Like Elastic Beanstalk, CloudFormation fulfills an analogous, but more ambitious function of automating application deployment. Launched on February 25, CloudFormation uses templates to automate creation of an integrated hardware infrastructure for an application containing multiple components. For example, CloudFormation takes the images, storage, security and messaging components of an application, understands their dependencies, and launches them in the right order using the template. In other words, instead of requiring a developer to write discrete scripts for each individual Amazon Machine Instance (AMI), CloudFormation gathers together certain parameters specified by a developer and creates one script for the requisite “stack” of Amazon Machine Instances of servers that collectively specifies elastic IP addresses, message queues, load balancing and auto-scaling. CloudFormation operates through JSON templates that are used to understand an application’s configuration parameters.

In his AWS blog post about CloudFormation, Jeff Barr uses the metaphor of cooking and baking to describe the application’s innovation and importance. While cooking allows for individual discretion and ad hoc changes to a recipe, baking requires precise combinations of ingredients that allow for cookies of the same taste and texture to emerge from the oven time and time again. In the same vein, CloudFormation enables developers to become bakers by automating the creation of complex systems. Moreover, developers may wish to create the same development environment a number of times, and instead of memorizing and repeating the execution of the same set of scripts over and over again, they can now use CloudFormation to automate and scale their development needs. Amazon released CloudFormation with templates for a number of open source applications such as Drupal, WordPress, Gollum and Joomla.

Amazon’s Jeff Barr put it as follows:

First, AWS is programmable, so it should be possible to build even complex systems (sometimes called “stacks”) using repeatable processes.

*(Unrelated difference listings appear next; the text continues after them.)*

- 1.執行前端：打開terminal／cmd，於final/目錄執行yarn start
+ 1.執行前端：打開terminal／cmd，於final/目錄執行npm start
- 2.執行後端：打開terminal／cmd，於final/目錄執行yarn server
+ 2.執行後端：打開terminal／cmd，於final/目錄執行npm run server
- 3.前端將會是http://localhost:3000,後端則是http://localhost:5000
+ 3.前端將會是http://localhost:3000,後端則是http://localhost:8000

Second, the dynamic nature of AWS makes people want to create multiple precise copies of their operating environment. This could be to create extra stacks for development and testing, or to replicate them across multiple AWS Regions….Today, all of you cooks get to become bakers!

Together with Elastic Beanstalk, CloudFormation goes a long way toward streamlining the process of deploying applications on Amazon’s EC2 environment. Despite Amazon’s lack of managed services, the 2011 first quarter release of both of these applications should render AWS more attractive to both small and enterprise customers alike.